Posso solamente consigliarti di non smettere di cercare. Chi cerca risposte alla fine le trova. Magari non quelle che vorrebbe... però le trova.
 
utente anes71

LellaPraticante
Eta':
Provincia':
Citta':
Risposte: 62
[ Sabato, 23 Aprile 2011 01:01:43]
Ho un bambino piccolo in affido, e ho passato gli ultimi 6 anni ad occuparmi di lui chiudendo completamente il cuore e la testa senza più dare la minima possibilità ad una relazione di far parte della mia vita. Una situazione molto incasinata che mi ha portato a proteggerlo da tutto ma la cosa peggiore che ho fatto è stata quella di proteggerlo dalla mia vita. Ora mi rendo conto di aver condiviso tutto con lui, di avergli trasferito tutto ciò che amo di più, ma non l'ho mai socializzato alla mia vita con un'eventuale compagna. Pur avendogli sempre spiegato l'amore in una accezione molto ampia, ora che vorrei renderlo partecipe non so da che parte iniziare. Ma credo che dirgli bugie non mi aiuterebbe, anzi danneggerebbe la nostra relazione. Per cui credo che solo il tempo e la dimostrazione che ciò che si prova è talmente naturale, risolverà la situazione. Dunque credo tu faccia bene ad affrontare un problema alla volta, ma non mentire. Io ho fatto un percorso di terapia molto utile incentrata su di me e ciò che voglio.

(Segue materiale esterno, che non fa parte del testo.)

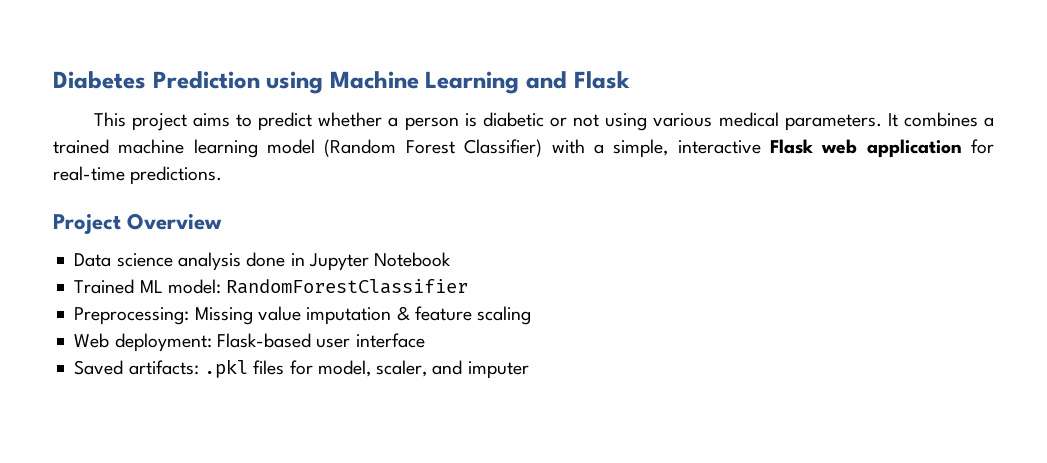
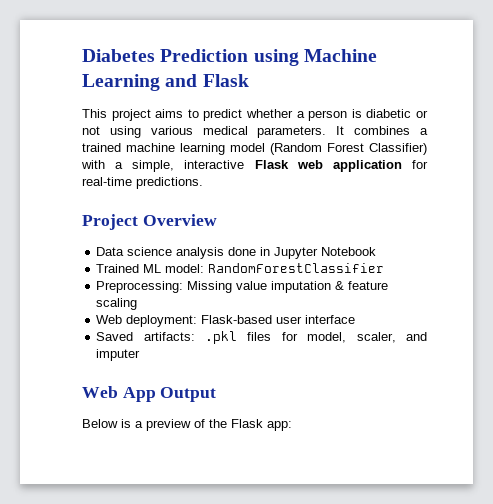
+ Web App Output
+ Below is a preview of the Flask app:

Voglio questo bambino e voglio poter vivere anche la mia vita. Con questa consapevolezza si riesce a trovare il momento giusto e le giuste parole. In bocca al lupo Sea.
 
Pax
utente pax

LellaPraticante
Eta':
Provincia': Milano
Citta':
Risposte: 61
[ Sabato, 23 Aprile 2011 11:56:59]
Sea69, non credo a parer mio sia una bella idea parlare ora della tua omossessulita' ai tuoi figli, specie ora che sono addolescenti.specie ora che dovranno affrontare il trauma della separazione dei loro genitori con un cambiamento della loro vita..che non sempre viene accettata nell'immediatezza.. Credo che sia necessario un passo alla volta..credo che loro debbano metabolizzare una situazione alla volta.Tanto la tua storia d'amore con lei procede a vele spiegate, devi solo diversificare i momenti.. e attendere che sia il momento giusto per loro comprendere e accettare come parte integrante della loro quotidianita' uma mamma omossessuale.
saluti
Pax
 
utente LadyGrinning

LellaPraticante
Eta': 44
Provincia': Lecco
Citta':
Risposte: 63
[ Sabato, 23 Aprile 2011 12:06:46]
Fa molto piacere leggere di queste cose.Credo che ognuno di noi debba prima o poi fare i conti,fare un bilancio della propria vita e anche farsi delle domande.Come tu accenni poi le risposte le trovi,anche se magari non sono quelle che ti aspettavi.Ammiro il tuo coraggio e la scelta di voler stare con la persona che ami ora.Ti auguro tutta la felicità che meriti.